Pre-1917 Russia was a multiethnic empire, not a nation state. In the 1905 Duma elections the nationalist parties received only 9 percent of all votes. Many non-Russian indigenous ethnic groups in the Russian Empire were classified as inorodtsy (literally meaning "of different, i.e., non-Russian descent"). After the February Revolution, attitudes in regards to this topic began to change. In early 1917, a Socialist Revolutionary publication called Dyelo Naroda, No. 5 called for Russia to be transformed into a federal state along the lines of the United States. Specifically, separate constituent units inside of this federal state would be created for the various regions and ethnic groups of Russia (such as Little Russia, Georgia, Siberia, and Turkestan).

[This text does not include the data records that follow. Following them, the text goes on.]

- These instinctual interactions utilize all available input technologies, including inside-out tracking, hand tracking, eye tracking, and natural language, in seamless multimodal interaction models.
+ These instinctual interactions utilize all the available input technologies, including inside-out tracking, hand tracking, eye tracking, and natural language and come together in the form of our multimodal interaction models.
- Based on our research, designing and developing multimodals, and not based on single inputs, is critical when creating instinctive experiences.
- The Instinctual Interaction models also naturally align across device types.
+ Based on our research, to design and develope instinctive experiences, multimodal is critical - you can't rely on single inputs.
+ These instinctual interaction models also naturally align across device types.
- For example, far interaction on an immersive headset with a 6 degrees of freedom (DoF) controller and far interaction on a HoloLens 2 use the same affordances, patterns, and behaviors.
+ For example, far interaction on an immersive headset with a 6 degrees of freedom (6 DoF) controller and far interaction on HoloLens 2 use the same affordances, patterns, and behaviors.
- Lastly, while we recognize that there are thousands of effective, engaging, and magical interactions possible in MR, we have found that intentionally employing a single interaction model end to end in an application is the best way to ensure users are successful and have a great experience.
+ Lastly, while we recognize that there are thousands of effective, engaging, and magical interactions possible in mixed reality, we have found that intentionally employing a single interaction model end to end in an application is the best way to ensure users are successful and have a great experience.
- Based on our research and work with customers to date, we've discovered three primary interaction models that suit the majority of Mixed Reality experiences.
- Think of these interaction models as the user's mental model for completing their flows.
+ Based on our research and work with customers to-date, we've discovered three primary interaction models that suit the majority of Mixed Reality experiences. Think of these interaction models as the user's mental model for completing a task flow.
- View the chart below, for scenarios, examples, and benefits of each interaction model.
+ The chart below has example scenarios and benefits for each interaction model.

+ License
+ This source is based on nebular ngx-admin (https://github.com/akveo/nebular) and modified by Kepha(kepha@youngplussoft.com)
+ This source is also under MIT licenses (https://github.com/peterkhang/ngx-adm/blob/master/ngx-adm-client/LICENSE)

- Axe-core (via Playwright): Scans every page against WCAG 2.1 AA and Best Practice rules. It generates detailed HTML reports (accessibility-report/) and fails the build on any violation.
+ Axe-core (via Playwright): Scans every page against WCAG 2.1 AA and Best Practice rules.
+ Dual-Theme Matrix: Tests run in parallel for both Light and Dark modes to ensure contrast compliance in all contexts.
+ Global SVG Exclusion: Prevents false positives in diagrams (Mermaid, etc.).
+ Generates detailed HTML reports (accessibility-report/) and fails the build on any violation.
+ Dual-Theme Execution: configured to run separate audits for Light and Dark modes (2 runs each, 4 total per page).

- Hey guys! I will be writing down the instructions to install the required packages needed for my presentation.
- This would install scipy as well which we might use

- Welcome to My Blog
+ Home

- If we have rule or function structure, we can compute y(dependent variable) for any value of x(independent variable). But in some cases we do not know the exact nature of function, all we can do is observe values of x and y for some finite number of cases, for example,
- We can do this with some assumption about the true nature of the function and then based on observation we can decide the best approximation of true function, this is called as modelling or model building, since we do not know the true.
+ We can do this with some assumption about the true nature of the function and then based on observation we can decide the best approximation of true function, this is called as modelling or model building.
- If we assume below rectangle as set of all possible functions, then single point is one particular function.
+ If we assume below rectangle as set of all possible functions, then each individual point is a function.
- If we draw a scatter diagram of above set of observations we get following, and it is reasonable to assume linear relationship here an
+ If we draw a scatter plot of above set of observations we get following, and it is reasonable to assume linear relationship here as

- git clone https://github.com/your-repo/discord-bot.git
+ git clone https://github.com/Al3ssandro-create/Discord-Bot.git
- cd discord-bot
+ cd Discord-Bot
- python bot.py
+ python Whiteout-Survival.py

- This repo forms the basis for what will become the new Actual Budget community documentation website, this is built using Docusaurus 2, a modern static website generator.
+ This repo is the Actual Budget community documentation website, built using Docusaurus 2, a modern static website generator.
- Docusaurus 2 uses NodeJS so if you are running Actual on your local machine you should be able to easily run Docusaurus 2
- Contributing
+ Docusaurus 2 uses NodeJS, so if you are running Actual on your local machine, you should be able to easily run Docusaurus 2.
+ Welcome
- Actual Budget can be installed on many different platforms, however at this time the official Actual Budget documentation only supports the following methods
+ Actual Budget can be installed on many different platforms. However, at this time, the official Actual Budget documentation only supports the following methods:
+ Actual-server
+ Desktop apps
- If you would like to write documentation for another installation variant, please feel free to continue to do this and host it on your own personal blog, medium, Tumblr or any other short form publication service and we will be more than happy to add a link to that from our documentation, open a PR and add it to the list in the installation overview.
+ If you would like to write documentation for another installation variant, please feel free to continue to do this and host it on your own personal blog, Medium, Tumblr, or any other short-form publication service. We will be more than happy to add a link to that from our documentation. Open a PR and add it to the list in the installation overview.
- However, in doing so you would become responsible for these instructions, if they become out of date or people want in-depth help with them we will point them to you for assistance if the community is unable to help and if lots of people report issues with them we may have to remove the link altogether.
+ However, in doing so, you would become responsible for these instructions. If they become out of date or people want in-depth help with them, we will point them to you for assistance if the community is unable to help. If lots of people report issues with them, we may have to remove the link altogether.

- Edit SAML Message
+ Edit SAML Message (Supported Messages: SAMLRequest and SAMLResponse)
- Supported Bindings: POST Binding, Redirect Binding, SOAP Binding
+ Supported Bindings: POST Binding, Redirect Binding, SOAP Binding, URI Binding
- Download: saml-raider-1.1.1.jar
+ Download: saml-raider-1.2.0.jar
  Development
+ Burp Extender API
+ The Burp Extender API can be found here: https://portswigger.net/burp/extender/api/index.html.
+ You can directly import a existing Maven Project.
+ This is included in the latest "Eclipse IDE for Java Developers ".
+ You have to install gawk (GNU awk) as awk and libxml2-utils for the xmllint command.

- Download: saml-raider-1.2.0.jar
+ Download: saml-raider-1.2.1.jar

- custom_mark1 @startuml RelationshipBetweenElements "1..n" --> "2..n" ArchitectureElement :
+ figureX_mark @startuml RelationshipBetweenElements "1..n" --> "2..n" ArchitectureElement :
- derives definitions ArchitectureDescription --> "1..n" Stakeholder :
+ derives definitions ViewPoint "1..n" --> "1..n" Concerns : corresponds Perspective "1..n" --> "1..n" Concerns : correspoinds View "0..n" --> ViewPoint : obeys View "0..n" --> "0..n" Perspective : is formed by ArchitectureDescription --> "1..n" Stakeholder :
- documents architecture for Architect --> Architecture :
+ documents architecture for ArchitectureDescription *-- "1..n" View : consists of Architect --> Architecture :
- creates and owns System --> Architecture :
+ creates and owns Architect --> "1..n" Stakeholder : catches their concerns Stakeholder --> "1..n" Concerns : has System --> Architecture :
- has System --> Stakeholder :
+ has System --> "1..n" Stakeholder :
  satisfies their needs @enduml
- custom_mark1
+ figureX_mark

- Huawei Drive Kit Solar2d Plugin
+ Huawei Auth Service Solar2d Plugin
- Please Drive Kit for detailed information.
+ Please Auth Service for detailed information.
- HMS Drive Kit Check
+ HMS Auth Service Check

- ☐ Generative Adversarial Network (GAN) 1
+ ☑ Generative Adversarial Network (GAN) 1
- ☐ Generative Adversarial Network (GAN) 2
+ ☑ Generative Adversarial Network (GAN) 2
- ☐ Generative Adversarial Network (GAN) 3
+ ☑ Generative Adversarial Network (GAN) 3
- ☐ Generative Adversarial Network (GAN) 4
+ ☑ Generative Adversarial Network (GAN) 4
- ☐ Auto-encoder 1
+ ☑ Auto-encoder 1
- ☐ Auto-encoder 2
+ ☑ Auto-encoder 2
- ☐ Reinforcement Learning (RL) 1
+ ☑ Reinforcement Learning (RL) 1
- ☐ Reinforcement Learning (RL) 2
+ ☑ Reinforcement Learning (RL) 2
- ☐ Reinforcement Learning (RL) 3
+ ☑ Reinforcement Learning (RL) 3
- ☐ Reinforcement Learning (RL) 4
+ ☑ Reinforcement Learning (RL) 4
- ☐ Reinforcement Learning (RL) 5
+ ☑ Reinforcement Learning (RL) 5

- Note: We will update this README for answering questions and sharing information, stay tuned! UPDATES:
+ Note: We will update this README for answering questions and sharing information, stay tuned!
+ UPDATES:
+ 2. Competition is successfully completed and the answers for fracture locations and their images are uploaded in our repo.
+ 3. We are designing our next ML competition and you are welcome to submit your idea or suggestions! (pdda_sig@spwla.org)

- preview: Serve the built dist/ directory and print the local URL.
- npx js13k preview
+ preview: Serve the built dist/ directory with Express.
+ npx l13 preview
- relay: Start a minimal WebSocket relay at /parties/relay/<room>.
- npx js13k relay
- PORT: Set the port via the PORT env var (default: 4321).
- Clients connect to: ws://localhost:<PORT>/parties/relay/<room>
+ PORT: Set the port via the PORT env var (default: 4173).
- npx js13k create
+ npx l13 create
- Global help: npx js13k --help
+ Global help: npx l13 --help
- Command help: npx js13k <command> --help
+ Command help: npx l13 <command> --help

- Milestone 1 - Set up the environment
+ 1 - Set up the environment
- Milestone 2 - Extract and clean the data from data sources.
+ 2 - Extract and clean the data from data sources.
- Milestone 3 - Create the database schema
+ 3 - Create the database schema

The Soviet Russia that took over from the Russian Empire in 1917 was not a nation-state, nor was the Soviet leadership committed to turning their country into such a state. In the early Soviet period, even voluntary assimilation was actively discouraged, and the promotion of the national self-consciousness of the non-Russian populations was attempted. Each officially recognized ethnic minority, however small, was granted its own national territory where it enjoyed a certain degree of autonomy, national schools, and national elites. A written national language (if it had been lacking), national language planning, native-language press, and books written in the native language came with the national territory, along with cultural institutions such as theaters.
The attitudes towards many ethnic minorities changed dramatically in the 1930s–1940s under the leadership of Joseph Stalin (despite his own Georgian ethnic roots) with the advent of a repressive policy featuring abolition of the national institutions, ethnic deportations, national terror, and Russification (mostly towards those with cross-border ethnic ties to foreign nation-states in the 1930s or compromised in the view of Stalin during the Great Patriotic War in the 1940s), although nation-building often continued simultaneously for others.
After the establishment of the Soviet Union within the boundaries of the former Russian Empire, the Bolshevik government began the process of national delimitation and nation building, which lasted through the 1920s and most of the 1930s. The project attempted to build nations out of the numerous ethnic groups in the Soviet Union. Defining a nation or politically conscious ethnic group was in itself a politically charged issue in the Soviet Union. In 1913, Stalin, in his work Marxism and the National Question, which subsequently became the cornerstone of the Soviet policy towards nationalities, defined a nation as "a historically constituted, stable community of people, formed on the basis of a common language, territory, economic life, and psychological makeup manifested in a common culture". Many of the subject nationalities or communities in the Russian Empire did not fully meet these criteria. Not only did cultural, linguistic, religious and tribal diversities make the process difficult, but also the lack of a political consciousness of ethnicity among the people was a major obstacle. The process relied on the Declaration of the Rights of the Peoples of Russia, adopted by the Bolshevik government on 15 November 1917, immediately after the October Revolution, which recognized equality and sovereignty of all the peoples of Russia; their right for free self-determination, up to and including secession and creation of an independent state; freedom of religion; and free development of national minorities and ethnic groups on the territory of Russia.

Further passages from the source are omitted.